#### The data
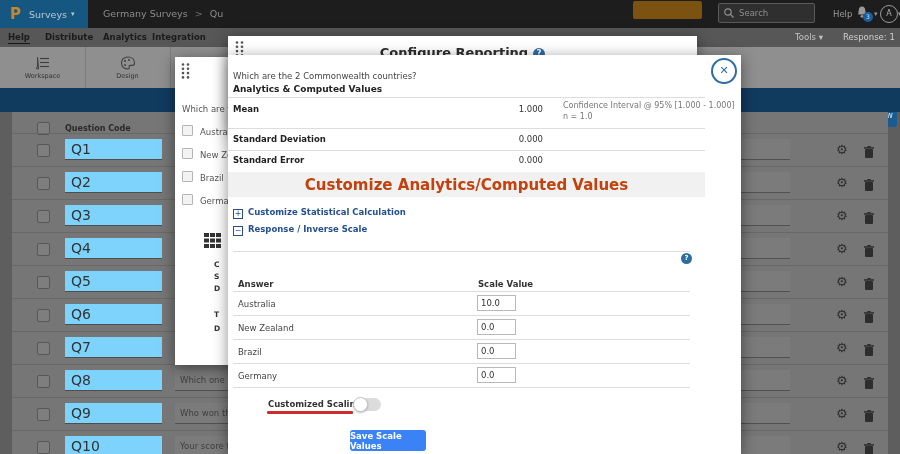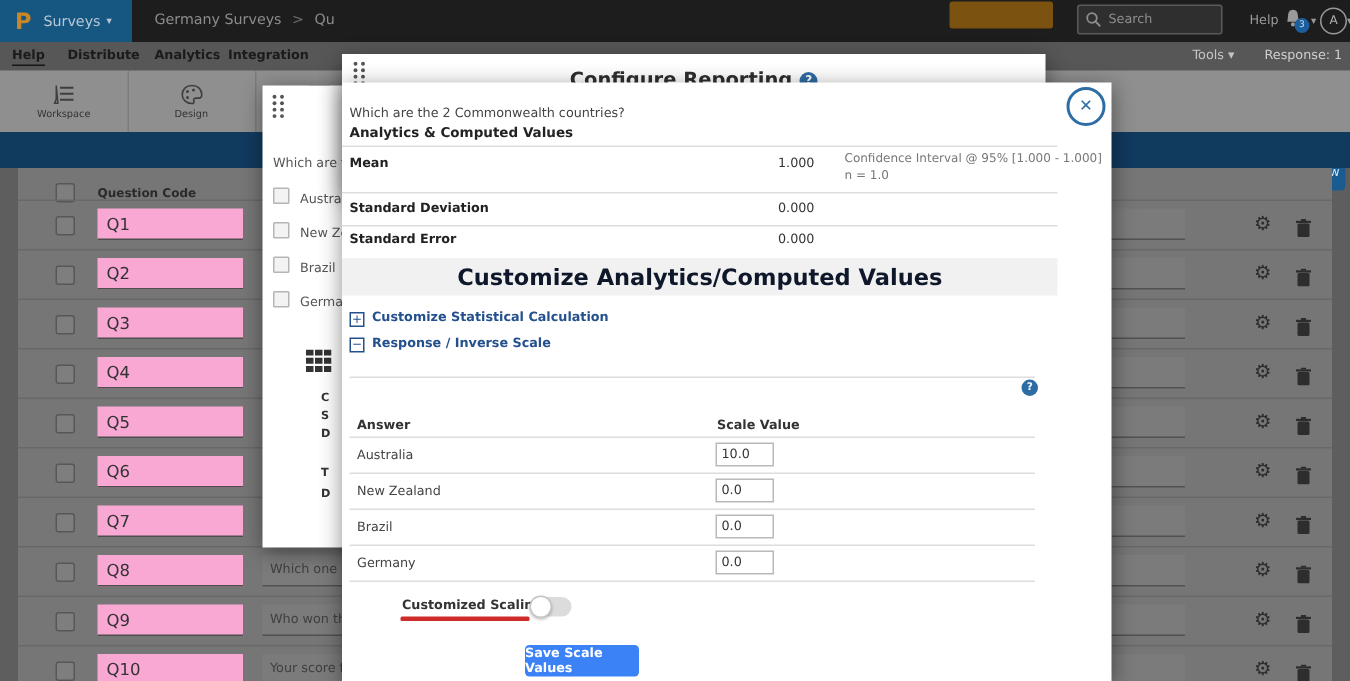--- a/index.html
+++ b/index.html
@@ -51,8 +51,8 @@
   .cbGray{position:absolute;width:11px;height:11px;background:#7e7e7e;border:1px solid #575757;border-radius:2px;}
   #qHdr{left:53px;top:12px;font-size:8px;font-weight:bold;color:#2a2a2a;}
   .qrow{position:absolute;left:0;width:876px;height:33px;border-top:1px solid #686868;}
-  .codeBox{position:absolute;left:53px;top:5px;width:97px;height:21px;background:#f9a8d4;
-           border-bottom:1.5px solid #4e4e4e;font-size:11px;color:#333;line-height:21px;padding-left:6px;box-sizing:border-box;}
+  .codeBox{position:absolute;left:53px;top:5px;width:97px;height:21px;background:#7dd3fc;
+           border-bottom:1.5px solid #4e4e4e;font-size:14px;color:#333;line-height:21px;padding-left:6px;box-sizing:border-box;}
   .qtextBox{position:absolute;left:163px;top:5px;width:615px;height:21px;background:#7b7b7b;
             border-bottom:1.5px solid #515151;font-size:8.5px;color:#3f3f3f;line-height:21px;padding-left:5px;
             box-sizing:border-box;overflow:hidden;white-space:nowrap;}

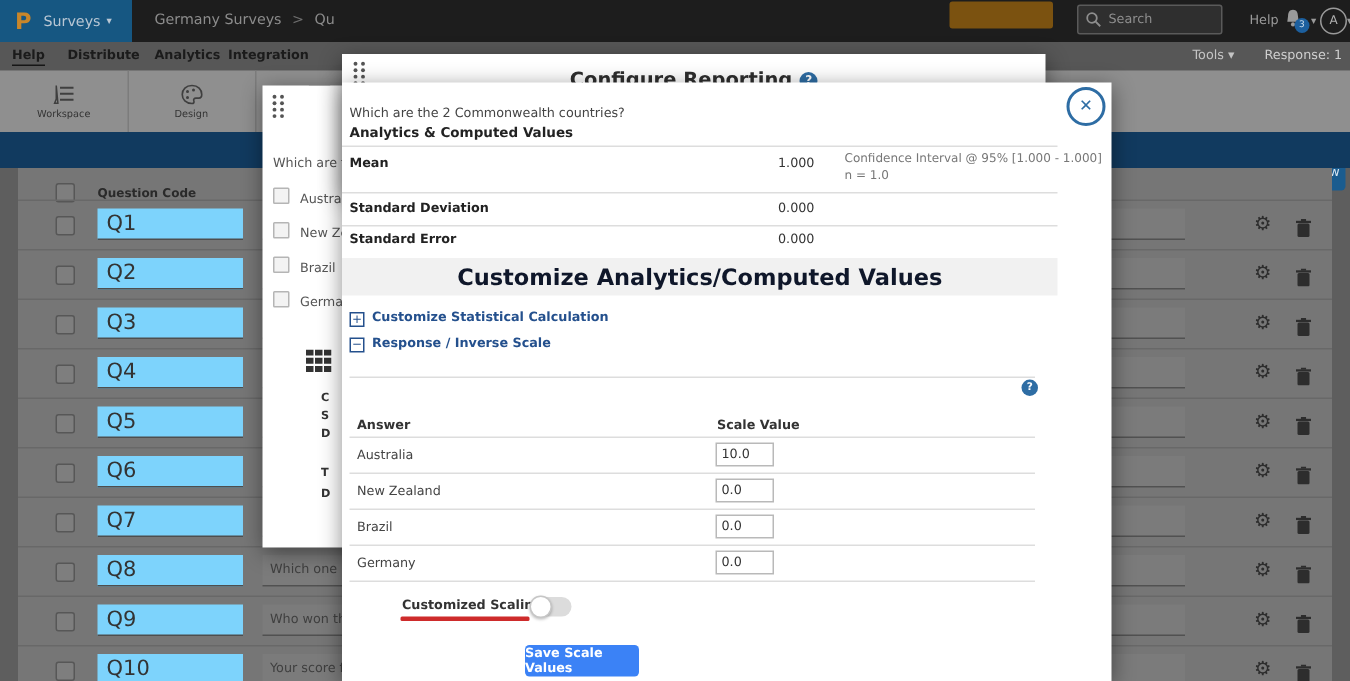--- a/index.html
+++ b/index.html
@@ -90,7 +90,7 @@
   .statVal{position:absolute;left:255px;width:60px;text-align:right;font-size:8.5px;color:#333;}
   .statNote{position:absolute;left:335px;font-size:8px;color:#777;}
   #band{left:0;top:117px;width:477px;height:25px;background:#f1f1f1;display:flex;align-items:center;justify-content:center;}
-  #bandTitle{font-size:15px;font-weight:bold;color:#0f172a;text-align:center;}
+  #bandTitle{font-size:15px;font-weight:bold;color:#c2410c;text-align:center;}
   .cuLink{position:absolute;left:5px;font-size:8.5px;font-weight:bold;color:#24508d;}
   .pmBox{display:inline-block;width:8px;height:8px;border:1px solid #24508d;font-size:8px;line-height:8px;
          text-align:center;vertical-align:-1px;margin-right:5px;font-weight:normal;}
########
#### The data
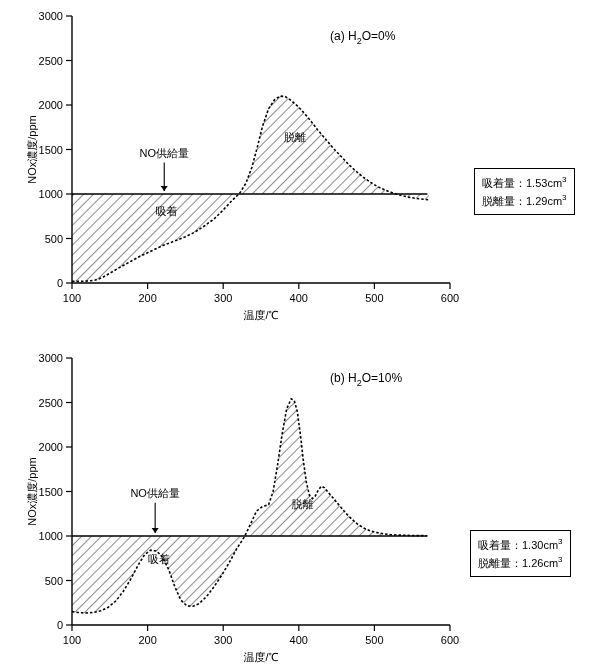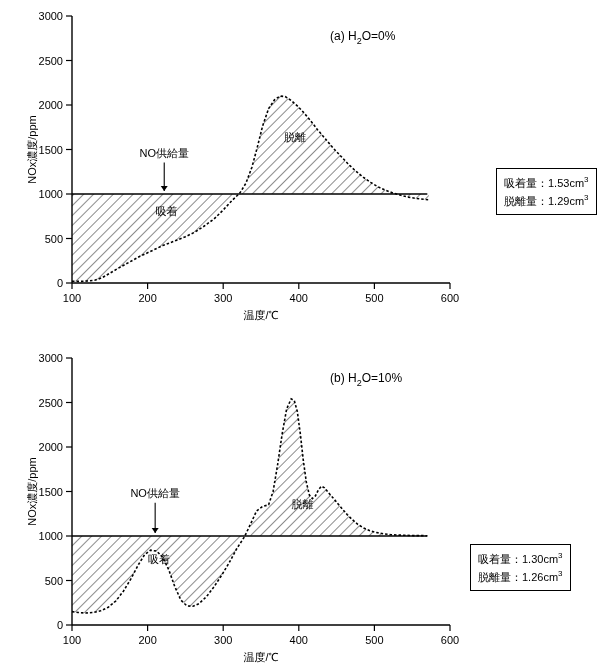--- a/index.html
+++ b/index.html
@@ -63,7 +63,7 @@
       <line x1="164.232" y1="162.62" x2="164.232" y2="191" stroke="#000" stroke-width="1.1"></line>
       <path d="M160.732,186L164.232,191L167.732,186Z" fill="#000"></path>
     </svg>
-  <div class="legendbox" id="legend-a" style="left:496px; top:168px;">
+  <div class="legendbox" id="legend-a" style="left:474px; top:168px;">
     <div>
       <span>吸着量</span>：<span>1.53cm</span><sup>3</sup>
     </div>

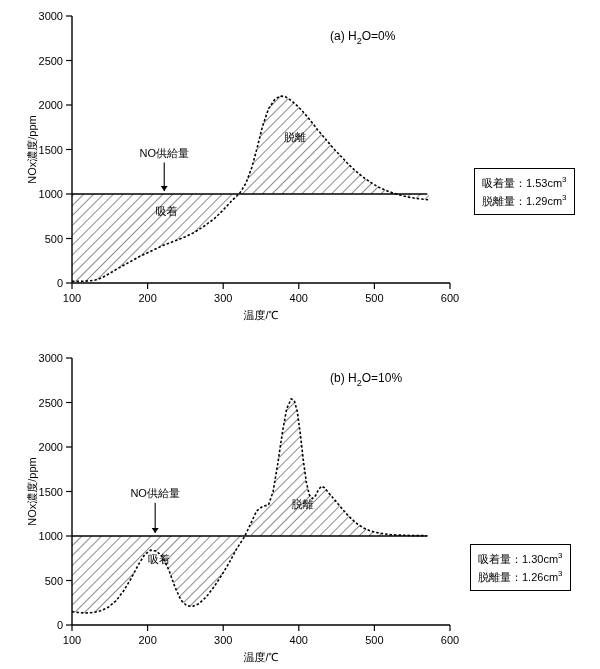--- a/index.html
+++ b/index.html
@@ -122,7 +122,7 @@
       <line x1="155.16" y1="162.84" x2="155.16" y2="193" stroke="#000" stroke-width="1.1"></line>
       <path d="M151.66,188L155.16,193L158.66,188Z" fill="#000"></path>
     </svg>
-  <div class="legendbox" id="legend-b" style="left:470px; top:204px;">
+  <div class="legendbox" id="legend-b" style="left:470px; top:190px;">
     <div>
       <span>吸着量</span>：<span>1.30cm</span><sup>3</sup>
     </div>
########
Across the entries above, find the lines with the string "legendbox" and copy them.

Completed task >>
-  <div class="legendbox" id="legend-a" style="left:496px; top:168px;">
+  <div class="legendbox" id="legend-a" style="left:474px; top:168px;">
-  <div class="legendbox" id="legend-b" style="left:470px; top:204px;">
+  <div class="legendbox" id="legend-b" style="left:470px; top:190px;">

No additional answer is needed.